Before-and-after page screenshots:
--- --- ---
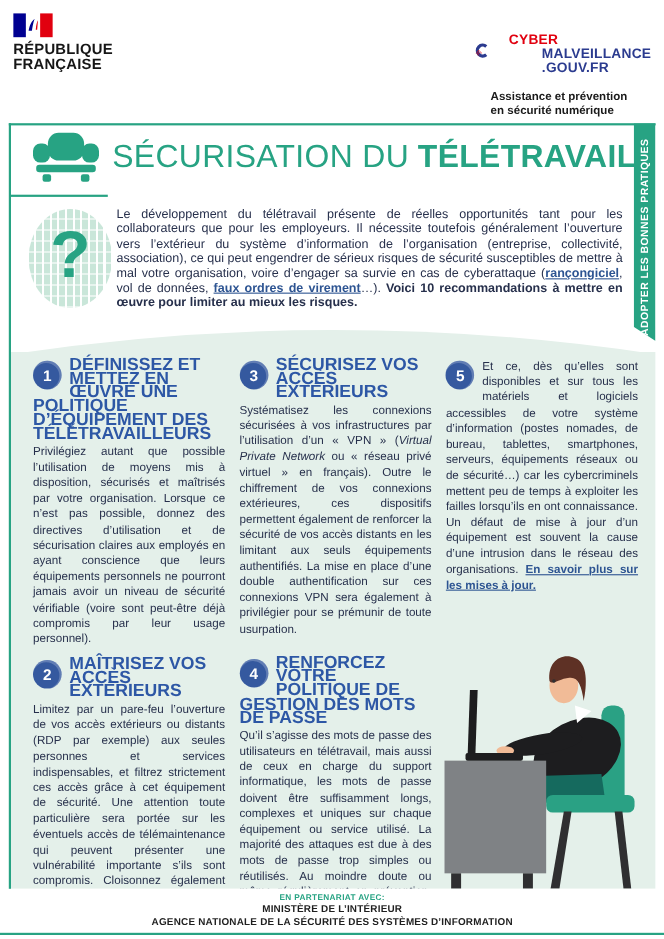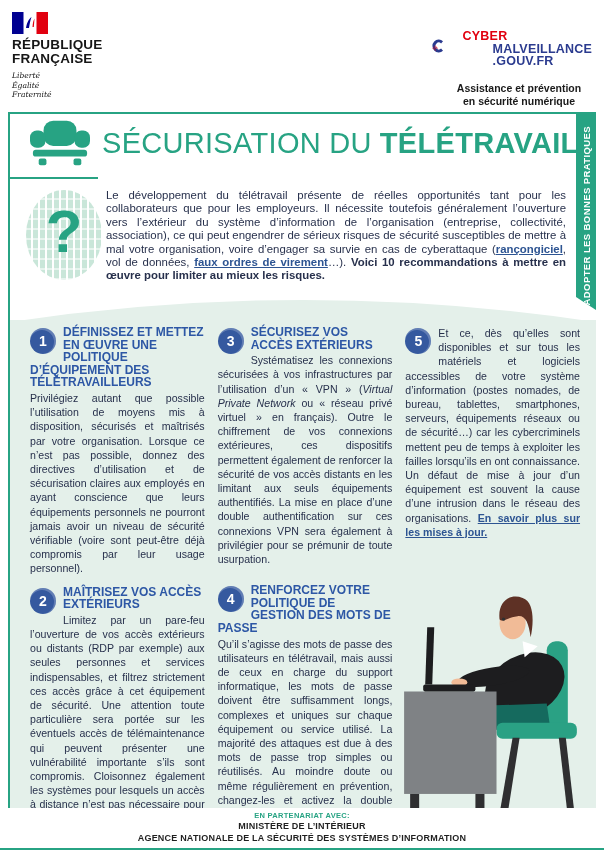--- a/index.html
+++ b/index.html
@@ -85,11 +85,6 @@
     <div class="rf-word">
       <span>RÉPUBLIQUE</span><br>
       <span>FRANÇAISE</span>
-    </div>
-    <div class="rf-motto">
-      <span>Liberté</span>
-      <span>Égalité</span>
-      <span>Fraternité</span>
     </div>
   </div>
 

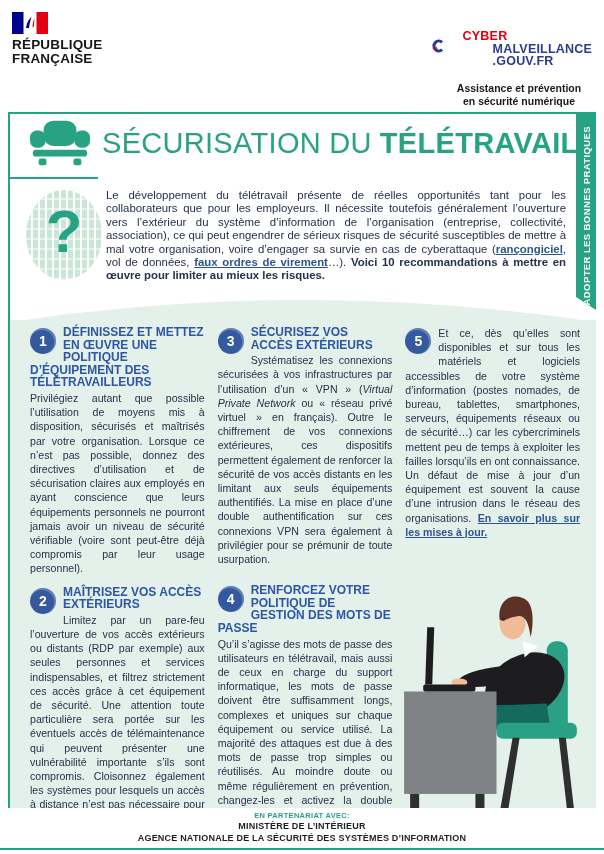--- a/index.html
+++ b/index.html
@@ -21,7 +21,7 @@
   .cyber-text .red{color:#e1000f;font-weight:bold;font-size:12.5px;letter-spacing:.2px;display:block;padding-left:16px;}
   .cyber-text .navy{color:#2b3b8f;font-weight:bold;font-size:12.5px;letter-spacing:.2px;display:block;padding-left:46px;}
   .cyber-tagline{margin-top:6px;margin-left:14px;font-size:10.5px;line-height:12.5px;color:#1a1a1a;font-weight:bold;}
-  .cyber-tagline span{display:block;text-align:center;}
+  .cyber-tagline span{display:block;}
   
   .frame{position:absolute;left:8px;top:112px;width:588px;height:696px;box-sizing:border-box;
          border-top:2px solid #27a383;border-left:2px solid #27a383;background:#fff;}

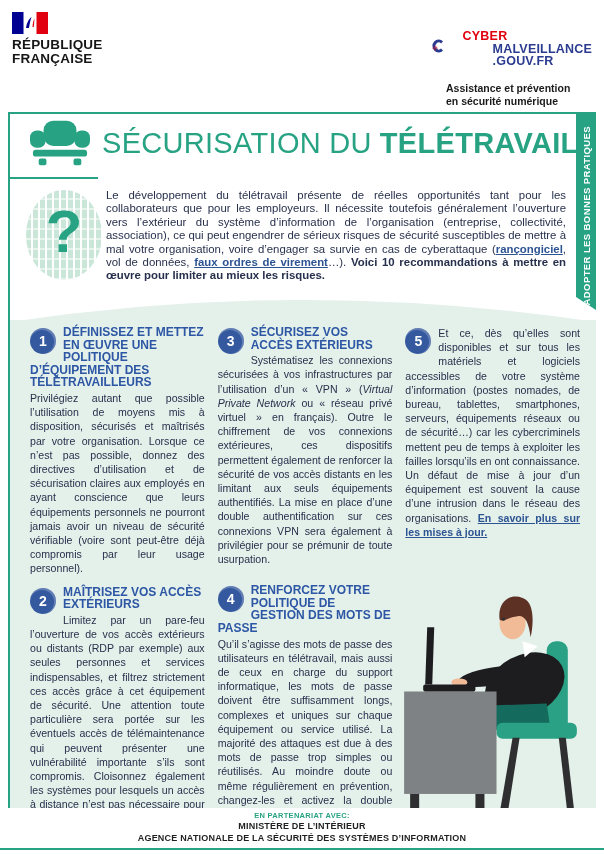--- a/index.html
+++ b/index.html
@@ -59,7 +59,7 @@
   .num{float:left;width:26px;height:26px;margin:2px 7px 9px 0;border-radius:50%;
        background:#35599f;color:#fff;font-weight:bold;font-size:14px;line-height:26px;text-align:center;
        box-shadow:inset -1px 1px 0 1px rgba(255,255,255,.22);}
-  .item h3{margin:0 0 2px 0;color:#2d57a5;font-size:12px;line-height:12.6px;font-weight:bold;}
+  .item h3{margin:0 0 2px 0;color:#2d57a5;font-size:16px;line-height:12.6px;font-weight:bold;}
   .item .body{font-size:10.6px;line-height:14.2px;text-align:justify;color:#27304c;}
   .b{font-weight:bold;} .i{font-style:italic;} .u{text-decoration:underline;}
   .lnk{color:#2d5492;font-weight:bold;text-decoration:underline;cursor:pointer;}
--- --- ---
_ASSIGNED TASK_
Go through the entries and return each line where the word "background" appears.

_RESPONSE AREA_
          border-top:2px solid #27a383;border-left:2px solid #27a383;background:#fff;}
        background:#35599f;color:#fff;font-weight:bold;font-size:14px;line-height:26px;text-align:center;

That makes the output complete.